Historic house in West Virginia, United States

Page-Vawter House in the town of Ansted in Fayette County, West Virginia was built in 1889-90 by company carpenters of the Gauley Mountain Coal Company for the family of William Nelson Page, who was company president. The palatial Victorian mansion is located on a knoll in the middle of town. William and Emma (née Gilham) Page raised their four children there, attended by a staff of 8 servants.

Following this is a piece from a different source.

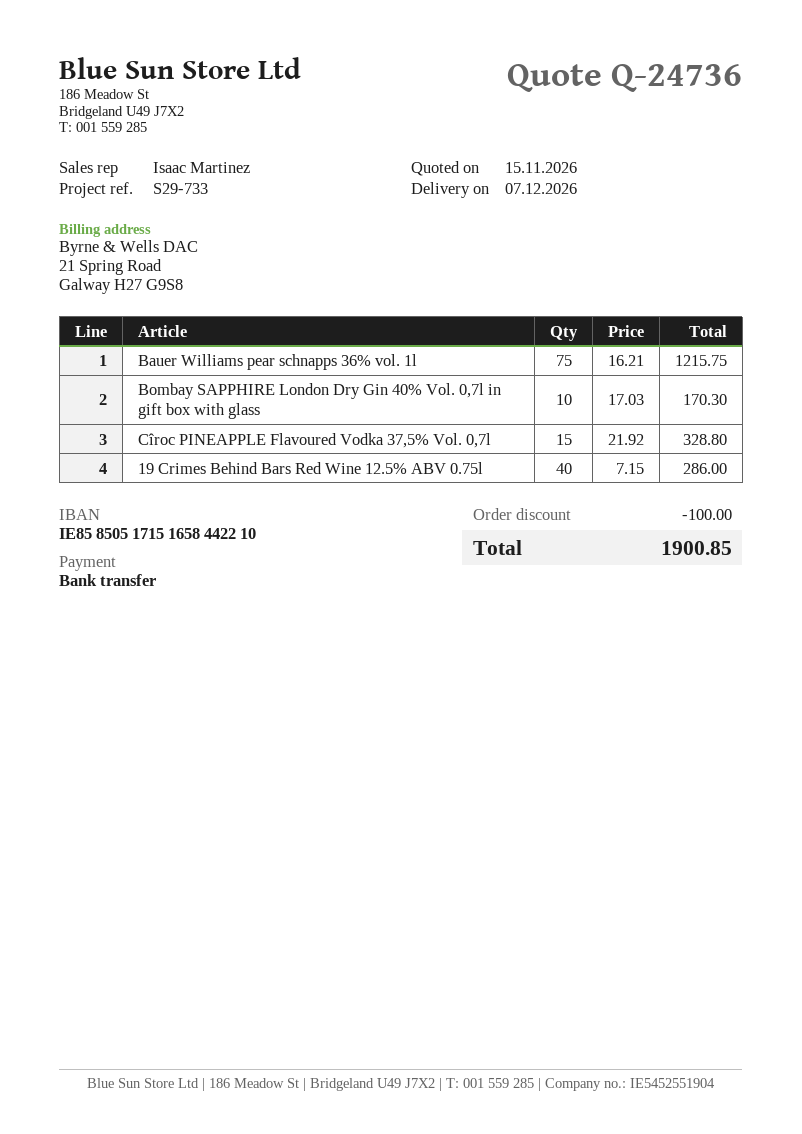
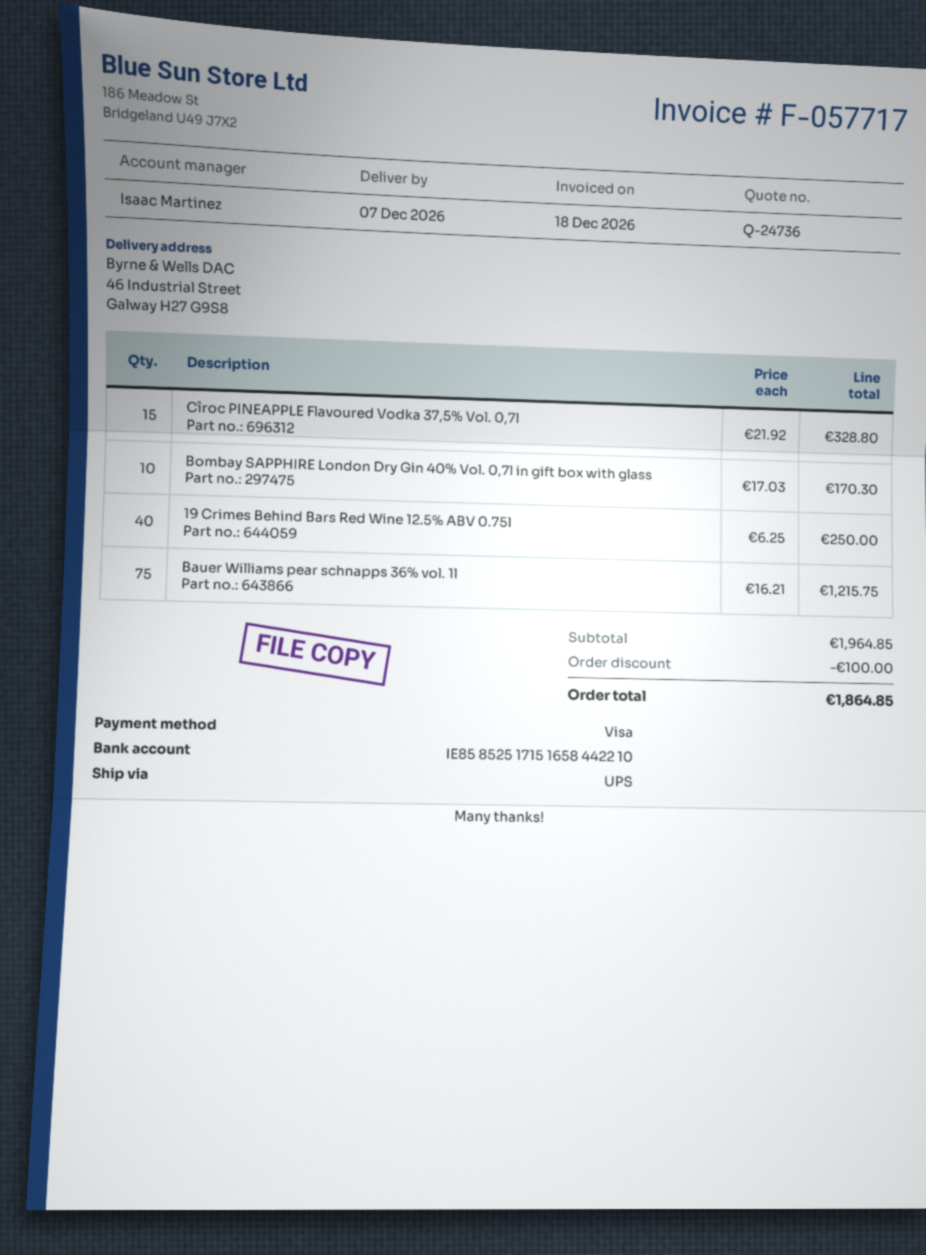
payment method: bank transfer -> Visa
bank account: IE85850517151658442210 -> IE85852517151658442210
19 Crimes Behind Bars Red Wine 12.5% ABV 0.75l: 40 x 7.15 = 286.00 -> 40 x 6.25 = 250.00
total: 1900.85 -> 1864.85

Architect William Minter designed the house in a Gothic style. It has 15 regular rooms, plus a butler's pantry and a dressing room. There are 11 fireplaces with hand-carved wooden mantels; most are in different styles. Even the doors have ornately decorated hinges. The exterior features 52 8-foot-tall windows

According to author and railroad historian H. Reid in his book The Virginian Railway (Kalmbach, 1961), it was in this mansion that Page developed the plans for the coal-hauling Virginian Railway, which was financed by industrialist Henry Huddleston Rogers and became the "Richest Little Railroad in the World" after its completion in 1909. The nearby railroad town of Page was named for him.

The mansion was later occupied by several generations of the Vawter family. In the 21st century, it still stands as evidence of the once-thriving coal business. It underwent a ground up restoration in 2007 by Jim and Debbie Campbell who are the current owners.

The Page-Vawter House was listed on the National Register of Historic Places in 1985.